Mastering Website Content Indexing with​ Sitecore Search

Amit KumarAmit Kumar
11 min read

👋Introduction

Enhancing search functionality and user experience on your website require effective content indexing. This article will show you how to use Sitecore Search to effortlessly index content from documents and websites, giving you the tools you need to become an expert in content retrieval and discovery. 🔝

Sitecore Search is a headless content discovery platform powered by AI that helps you build predictive and custom search experiences across various content sources. To extract and index your material, the platform offers generic connections that you can configure.

Sitecore Search and Sitecore Discover are different products, but they have an overlapping feature set and are built on ReflektionAI. Sitecore Discover is best suited for e-commerce-based applications (product results with personalization and recommendations), and on the other hand, Sitecore Search is best suited for content-driven applications.

You can find more details about What is Sitecore Search, Sitecore Search Features, and Benefits at What is Sitecore Search?: A Definitive Introduction🔝

🔎Website Content Indexing

Sitecore Search is a powerful SaaS product that enables you to index content from any source, including documents, and allows you to search indexed content from any application build using any tech stack using the Sitecore Search Provided API endpoint.

When you are working with the Sitecore Content Management system (traditional or headless), you can use the default search provider Solr, for internal Sitecore CMS search and for end-user website search, or you can use Sitecore Search for end-user website search.

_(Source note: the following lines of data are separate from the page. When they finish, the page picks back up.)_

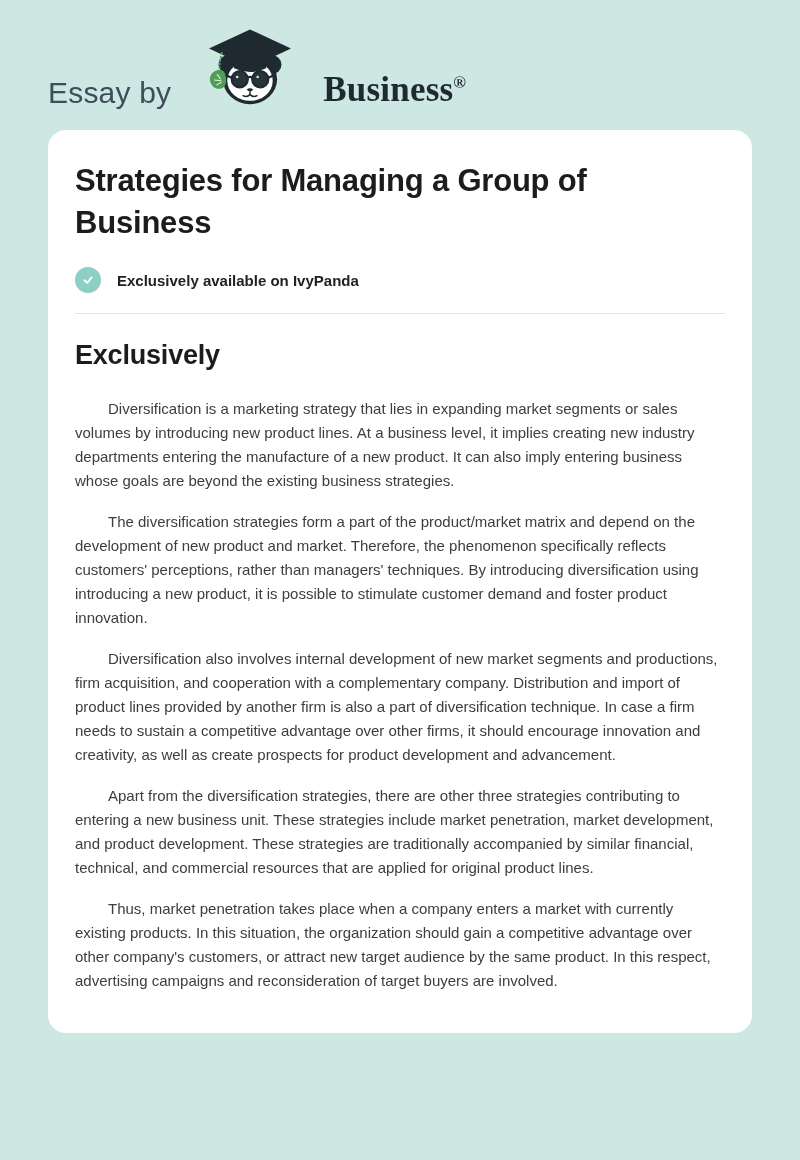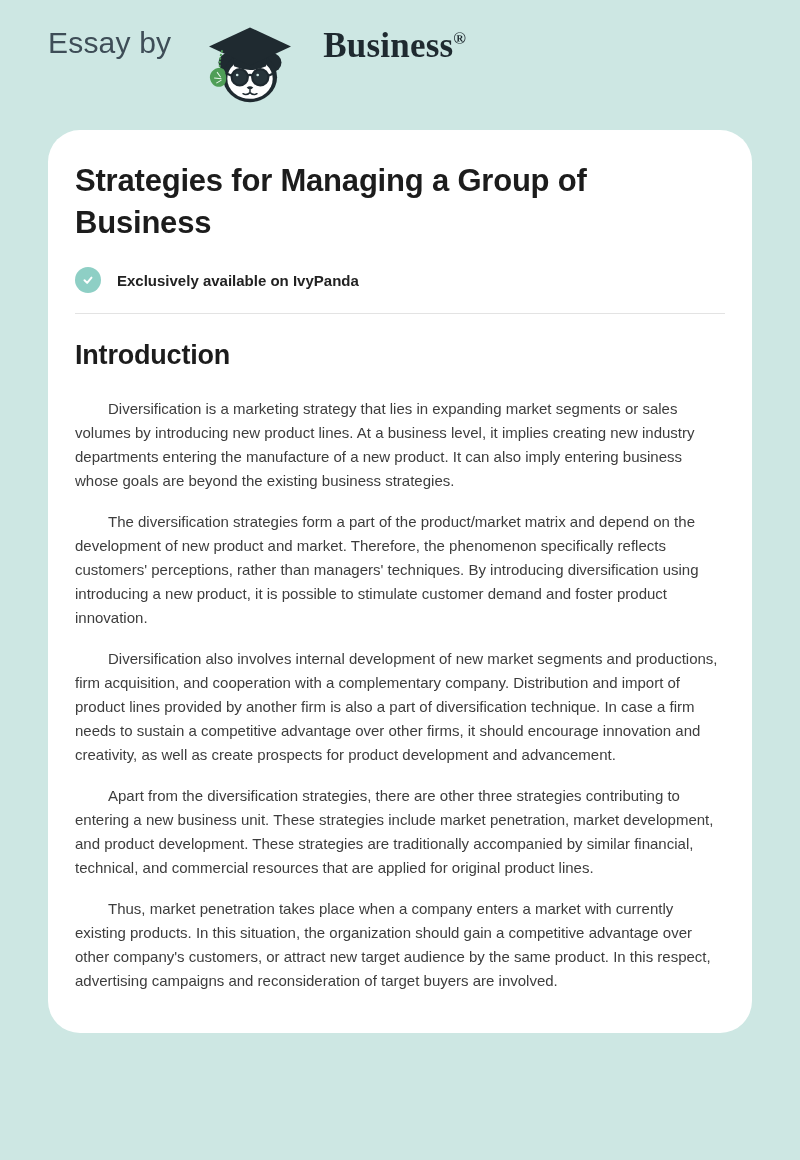--- a/index.html
+++ b/index.html
@@ -16,21 +16,21 @@
   *{box-sizing:border-box;margin:0;padding:0;}
   html,body{width:800px;}
   body{
     min-height:1160px;
     background:var(--page-background);
     font-family:"Liberation Sans", sans-serif;
     -webkit-font-smoothing:antialiased;
   }
   .site-header{
     display:flex;
-    align-items:flex-start;
+    align-items:flex-end;
     gap:29px;
     padding:26px 48px 20px 48px;
     height:130px;
   }
   .essay-by{
     font-size:30px;
     color:var(--muted-ink);
     font-weight:400;
     letter-spacing:0.2px;
   }
@@ -47,21 +47,21 @@
     letter-spacing:0.2px;
   }
   .brand sup{
     font-size:17px;
     vertical-align:super;
     line-height:0;
   }
   .card{
     margin:0 48px 48px 48px;
     background:var(--card-background);
-    border-radius:32px;
+    border-radius:18px;
     padding:30px 27px 40px 27px;
   }
   .article-title{
     font-size:31px;
     line-height:1.34;
     font-weight:700;
     color:var(--heading-text);
     letter-spacing:-0.2px;
     margin-bottom:24px;
   }
@@ -150,20 +150,20 @@
     <span class="badge-circle">
       <svg viewBox="0 0 24 24" aria-hidden="true">
         <path d="M6 12.5 L10.5 17 L18 8" stroke="#ffffff" stroke-width="3.4" fill="none" stroke-linecap="round" stroke-linejoin="round"></path>
       </svg>
     </span>
     <span class="badge-label">Exclusively available on IvyPanda</span>
   </div>
 
   <hr class="divider">
 
-  <h2 class="section-heading">Introduction</h2>
+  <h2 class="section-heading">Exclusively</h2>
 
   <p class="body-paragraph">Diversification is a marketing strategy that lies in expanding market segments or sales volumes by introducing new product lines. At a business level, it implies creating new industry departments entering the manufacture of a new product. It can also imply entering business whose goals are beyond the existing business strategies.</p>
   <p class="body-paragraph">The diversification strategies form a part of the product/market matrix and depend on the development of new product and market. Therefore, the phenomenon specifically reflects customers' perceptions, rather than managers' techniques. By introducing diversification using introducing a new product, it is possible to stimulate customer demand and foster product innovation.</p>
   <p class="body-paragraph">Diversification also involves internal development of new market segments and productions, firm acquisition, and cooperation with a complementary company. Distribution and import of product lines provided by another firm is also a part of diversification technique. In case a firm needs to sustain a competitive advantage over other firms, it should encourage innovation and creativity, as well as create prospects for product development and advancement.</p>
   <p class="body-paragraph">Apart from the diversification strategies, there are other three strategies contributing to entering a new business unit. These strategies include market penetration, market development, and product development. These strategies are traditionally accompanied by similar financial, technical, and commercial resources that are applied for original product lines.</p>
   <p class="body-paragraph">Thus, market penetration takes place when a company enters a market with currently existing products. In this situation, the organization should gain a competitive advantage over other company's customers, or attract new target audience by the same product. In this respect, advertising campaigns and reconsideration of target buyers are involved.</p>
 </main>
 
 </body></html>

In the case of Sitecore XM Cloud based Headless Application Implementation, you have two options: either use the Sitecore Experience Edge GraphQL (GQL) endpoint for simple search use cases or utilize Sitecore Search or other third-party search providers for end-user website search. 🔝

The indexing of content is very important so that the user can easily search for the required content, which improves the website performance and user experience.

The Sitecore Search requires the source of data so that it can ingest data or content into the Sitecore Search System. When you are using Sitecore Search as a search provider, while searching, it looks for the content in the indexed data for searched keywords and returns the AI-based personalised (and recommendations) search results for the end-user.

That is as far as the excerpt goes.